On the present facts, we find no abuse of discretion by the trial court in declining to apply the equitable defense of laches to bar recovery by appellee. Appellant has not established material prejudice resulting from the three-year delay by appellee in discovering its mistake, or the approximately one-year delay in commencing the present action. Such delay does not appear to have materially affected appellant's position with respect to the overpayment, other than extending the period of his duration of his interest-free use of the money mistakenly paid to him. The question before the trial court was whether "facts have been stated to persuade the conscience of the court to grant appellant relief from the rights asserted by appellee." Conan, at 36. We find no abuse of discretion on the part of the trial court in determining that appellant has failed to proffer special circumstances to justify invoking the doctrine of laches.

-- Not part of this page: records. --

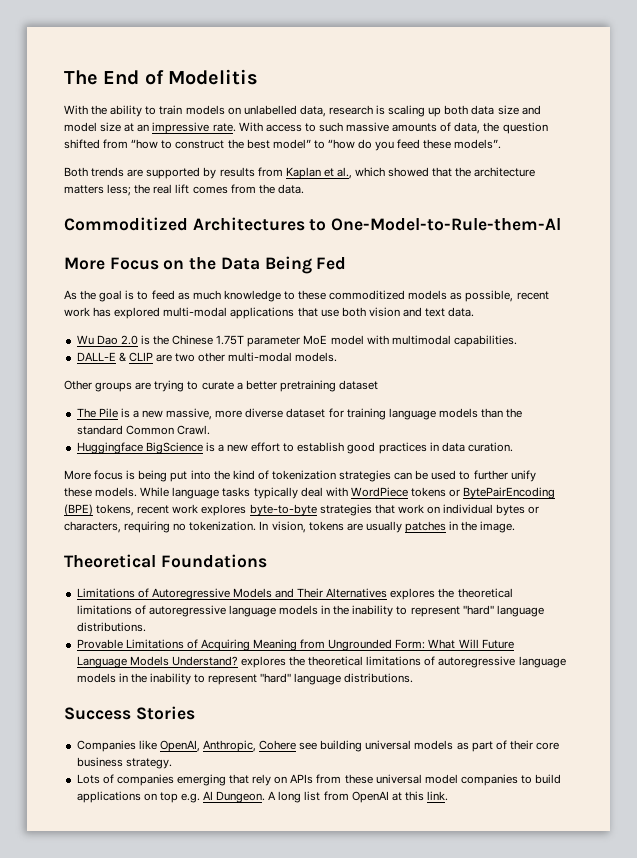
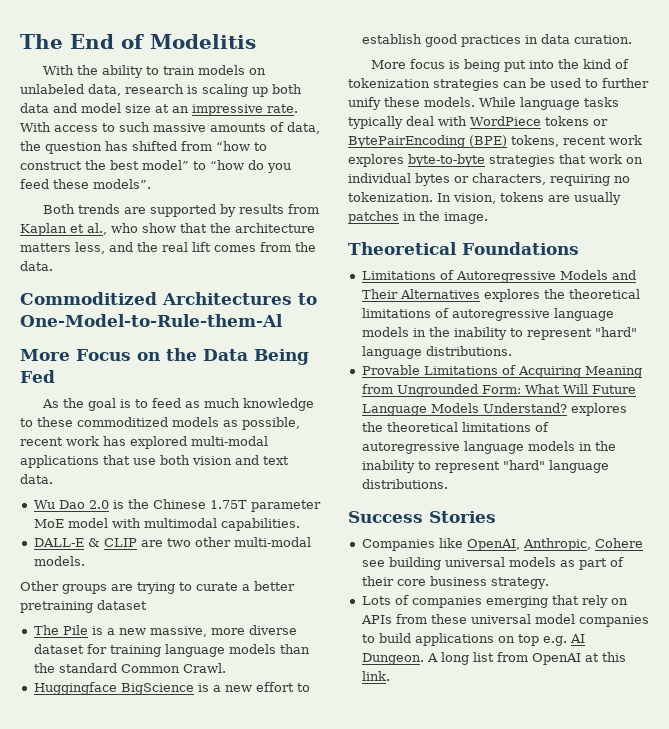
- With the ability to train models on unlabelled data, research is scaling up both data size and model size at an impressive rate.
+ With the ability to train models on unlabeled data, research is scaling up both data and model size at an impressive rate.
- With access to such massive amounts of data, the question shifted from “how to construct the best model” to “how do you feed these models”.
+ With access to such massive amounts of data, the question has shifted from “how to construct the best model” to “how do you feed these models”.
- Both trends are supported by results from Kaplan et al., which showed that the architecture matters less; the real lift comes from the data.
+ Both trends are supported by results from Kaplan et al., who show that the architecture matters less, and the real lift comes from the data.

Appellant's final argument is that the trial court should have applied the doctrine of estoppel to bar recovery by appellee. "Equitable estoppel prevents relief when one party induces another to believe certain facts exist and the other party changes his position in reasonable reliance on those facts to his determent." State ex rel. Chavis v. Sycamore CitySchool Dist. Bd. of Edn. (1994), 71 Ohio St. 3d 26, 34. "The doctrine of equitable estoppel generally requires actual or constructive fraud." Id. at 35. Even if we are to assume constructive fraud on the part of appellee, which is difficult to establish on these facts, the doctrine of equitable estoppel appears to be almost entirely co-extensive with the equitable defense to restitution set forth in Firestone and discussed above. Indeed, the defense to restitution set forth inFirestone can be taken as an expression of the doctrine of estoppel applied to these specific circumstances, although the court in Firestone did not so state. For the same reasons which lead us to conclude that recovery is appropriate underFirestone, we find that the doctrine of estoppel should not lie to bar recovery by appellee. *Page 56
In summary, we find that the trial court did not err in permitting recovery in restitution by appellee, and that neither the equitable doctrine of estoppel nor that of laches should operate to bar such recovery. Appellant's first, second, third, fourth, fifth, and sixth assignments of error are overruled, and the judgment of the Franklin County Court of Common Pleas granting restitution to appellee is accordingly affirmed.
Judgment affirmed.
BOWMAN and McCORMAC, JJ., concur.
JOHN W. McCORMAC, J., retired, of the Tenth Appellate District, assigned to active duty under authority of Section 6(C) ArticleIV, Ohio Constitution.